Il presidente della Repubblica l’ha definita una “emergenza nazionale” dall’inizio del 2023 sono 88 le persone investite e uccise. Ma gli interventi degli ultimi anni non hanno portato progressi

In Italia, un pedone ogni 16 ore viene ucciso. Dall’inizio del 2023 sono 88 le persone investite e uccise. A tenere il conto è l’Osservatorio dell’Associazione sostenitori e amici della Polizia Stradale che nel 2022 ha registrato 307 vittime, contro le 271 dell’anno precedente. Dietro ai numeri famiglie segnate per sempre. Come quella di Luca Valdiserri, papà di Francesco investito e ucciso lo scorso ottobre a Roma da un’auto che viaggiava a 70 km/h. Da quella maledetta notte, la famiglia Valdiserri è impegnata nel raccontare ai ragazzi il valore della sicurezza stradale: «Con mia moglie e mia figlia, abbiamo sempre pensato che Francesco non doveva diventare il simbolo degli autovelox, delle multe, dei limiti di velocità. Quello che diciamo agli adolescenti che incontriamo è di essere protagonisti della propria vita. Le leggi sono importanti ma se non si ha un proprio rigore una scappatoia si troverà sempre. Se si beve troppo, ci sono mille modi per tornare a casa senza mettersi al volante».

 

Di fronte ai numeri il presidente della Repubblica, Sergio Mattarella, ha parlato di un’emergenza nazionale: «Per garantire l’integrità della vita è indispensabile un’attenta e condivisa azione sinergica tra istituzioni, società civile e industria». Peccato però che per quanto i Comuni si sforzino con zone 30 km/h, rotatorie, semafori con countdown per i pedoni, nell’Italia in cui c’è una legge per tutto, non esistono linee guida nazionali.

 

Se a Roma il sindaco Roberto Gualtieri, annunciando nuove misure, si è lasciato a un laconico «quella contro la velocità è una battaglia che non stiamo vincendo», a Londra da anni vige la “Vision Zero” del Comune.
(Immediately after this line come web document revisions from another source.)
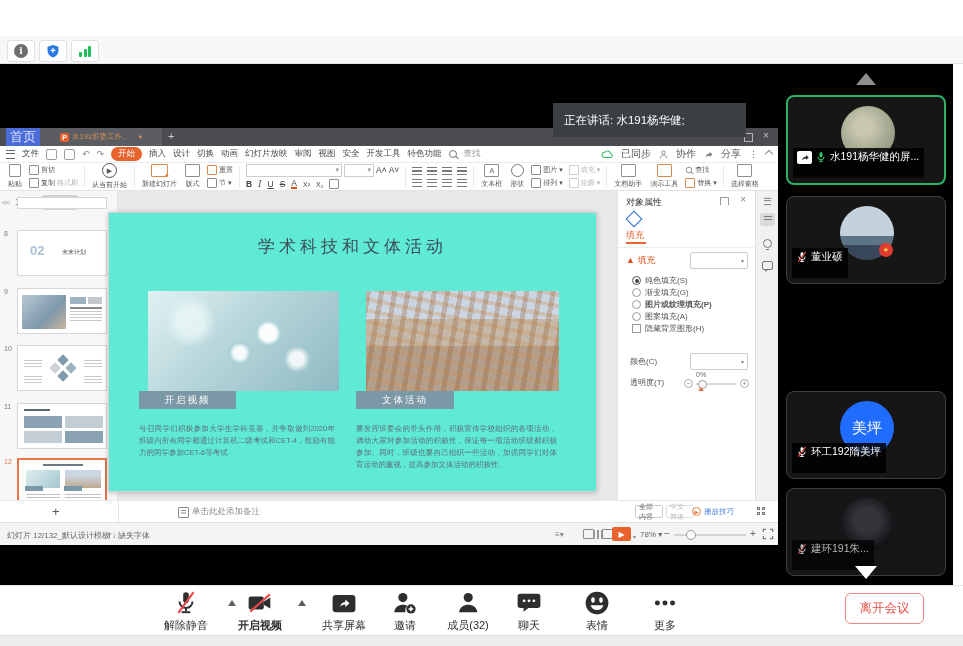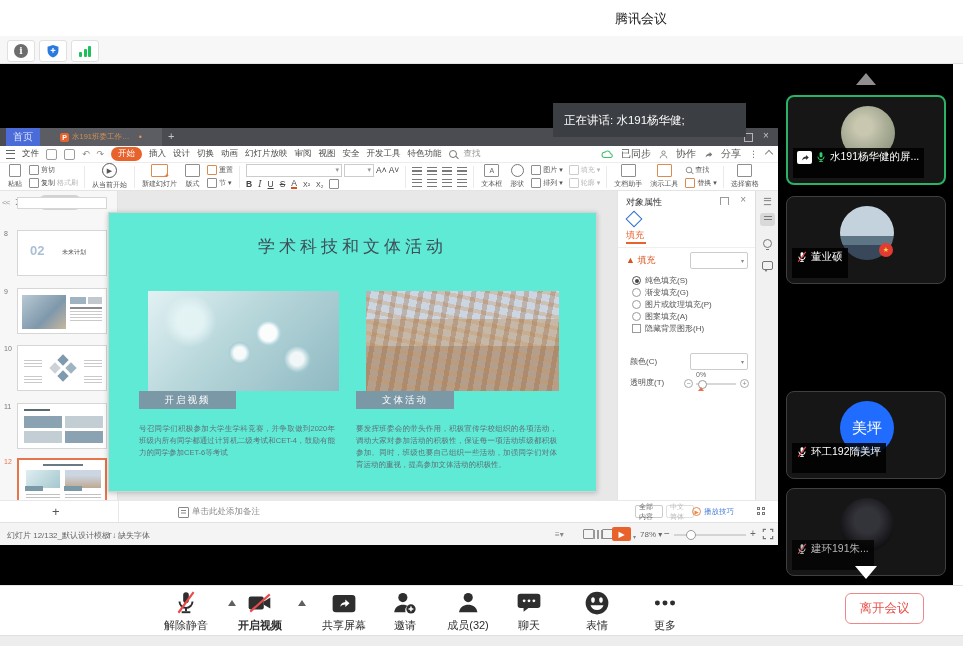--- a/index.html
+++ b/index.html
@@ -168,9 +168,6 @@
 
 <div id="root">
 
-  <div class="abs titlebar">
-    <div class="abs apptitle">腾讯会议</div>
-  </div>
 
   <div class="abs topbar">
     <div class="flex" style="position:absolute;left:7px;top:4px;gap:4px;">

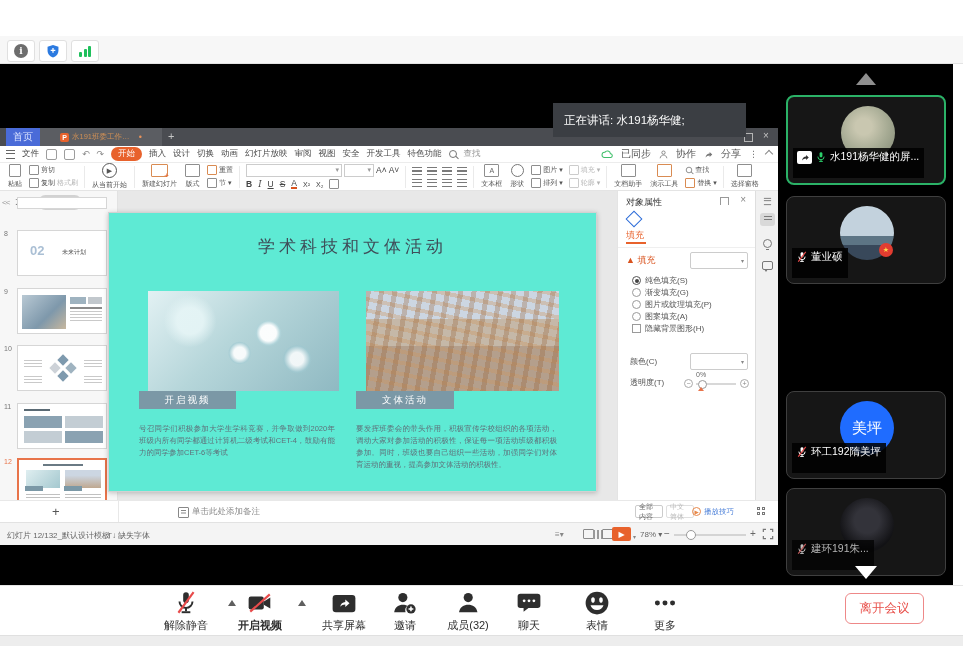--- a/index.html
+++ b/index.html
@@ -24,7 +24,7 @@
   
   .wps{left:0;top:128px;width:778px;height:417px;background:#fff;z-index:5;}
   .wtabbar{left:0;top:0;width:778px;height:18px;background:#4a4c51;}
-  .wtab-home{left:6px;top:0;width:34px;height:18px;background:#4a6bd8;color:#d9e1ff;font-size:10px;display:flex;align-items:center;justify-content:center;}
+  .wtab-home{left:6px;top:0;width:34px;height:18px;background:#4a6bd8;color:#d9e1ff;font-size:13px;display:flex;align-items:center;justify-content:center;}
   .wtab-doc{left:40px;top:0;width:122px;height:18px;background:#5b5d62;display:flex;align-items:center;gap:3px;padding:0 20px;box-sizing:border-box;}
   .pbadge{width:9px;height:9px;background:#e8622c;border-radius:2px;color:#fff;font-size:7px;font-weight:bold;display:flex;align-items:center;justify-content:center;flex:0 0 auto;}
   .wtab-doc .t{font-size:7.5px;color:#d09055;white-space:nowrap;overflow:hidden;text-overflow:ellipsis;}

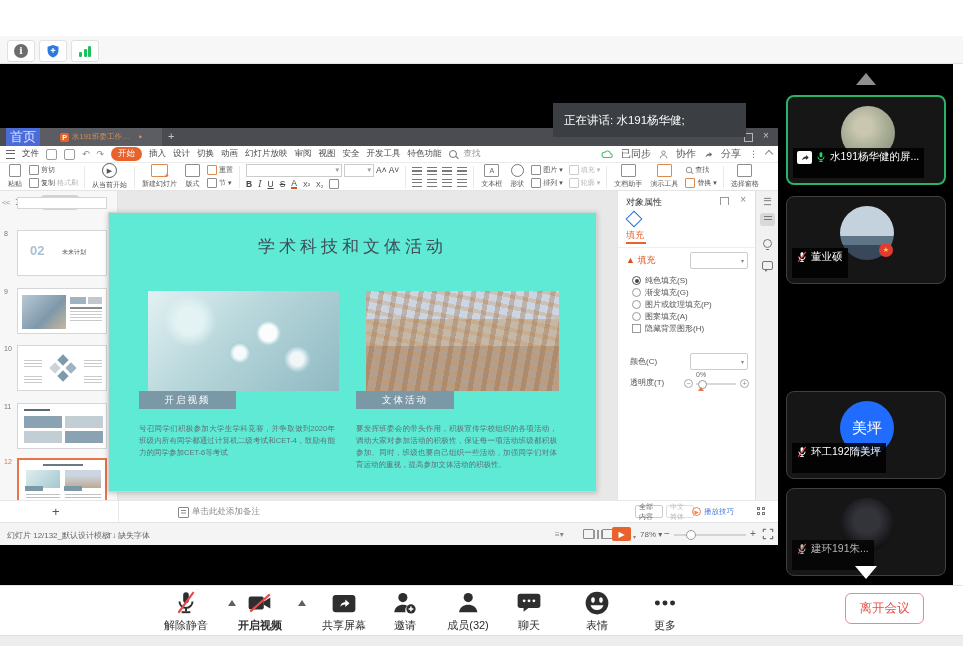--- a/index.html
+++ b/index.html
@@ -462,7 +462,7 @@
           <span class="radio"></span>
           <span>渐变填充(G)</span>
         </div>
-      <div class="opt" style="top:108px;">
+      <div class="opt" style="top:108px;font-weight:bold;">
           <span class="radio"></span>
           <span>图片或纹理填充(P)</span>
         </div>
Un programma sostenuto dal sindaco Sadiq Khan che vuole azzerare i morti e i feriti sulle strade della City, con l’istituzione di diverse zone 32 km/h. Dal monitoraggio della Transport for London road network (TLrn), emerge che gli incidenti che coinvolgono pedoni sono diminuiti del 36%, e quelli mortali o che causano lesioni gravi del 25%. Misure che hanno reso le strade più sicure, incoraggiando molti cittadini ad abbandonare l’auto.

 

«Siamo indietro di anni rispetto ad altri Paesi europei, soprattutto del nord, e non bisogna pensare che basti mettere un cartello per fare una zona 30 km/h. Deve essere la stessa infrastruttura stradale a indurre a moderare la velocità ai conducenti», spiega Giulio Maternini, professore ordinario di Ingegneria dei trasporti, mobility manager e Direttore del centro studi Città amica per la sicurezza nella mobilità (Cescam) dell’Università degli studi di Brescia.

 

«I numeri ci dicono che gli interventi degli ultimi 10/15 anni non hanno dato i risultati sperati – spiega Maternini – basti vedere il posizionamento degli attraversamenti pedonali. Spesso sono collocati senza tenere conto degli itinerari dei pedoni, che tendenzialmente scelgono i percorsi più brevi. Si trovano invece nei luoghi in cui danno meno fastidio agli automobilisti, coperti da siepi, alberi o autovetture in sosta. Tutto questo avviene perché manca generalmente tra i tecnici una cultura della sicurezza stradale». Mancano norme o linee guida per la moderazione del traffico a livello ministeriale e a complicare le cose le recenti misure contro il caro-energia che hanno portato ad un abbassamento della luminosità.

 

«Spero di poterne parlare in commissione trasporti alla Camera per avere qualche iniziativa legislativa per avere un certo numero di lumen sugli attraversamenti pedonali. In Francia per esempio sono illuminati a giorno», racconta il presidente dell’Automobile club, Angelo Damiani Sticchi che rivela come già nel 2011, l’ente era stato capofila dell’European pedestrian crossings assessment programme (Epca), progetto internazionale per la sicurezza degli attraversamenti pedonali, che ha visto il coinvolgimento di 18 Automobile club in 17 Paesi per gettare le basi di linee guida comuni in tutta laUe. «Ne discutemmo in commissione trasporti, ma senza esito», dice Damiani Sticchi: «A questo punto sarebbe importante intervenire con qualche decreto d’urgenza per superare i tempi biblici del nuovo codice della strada».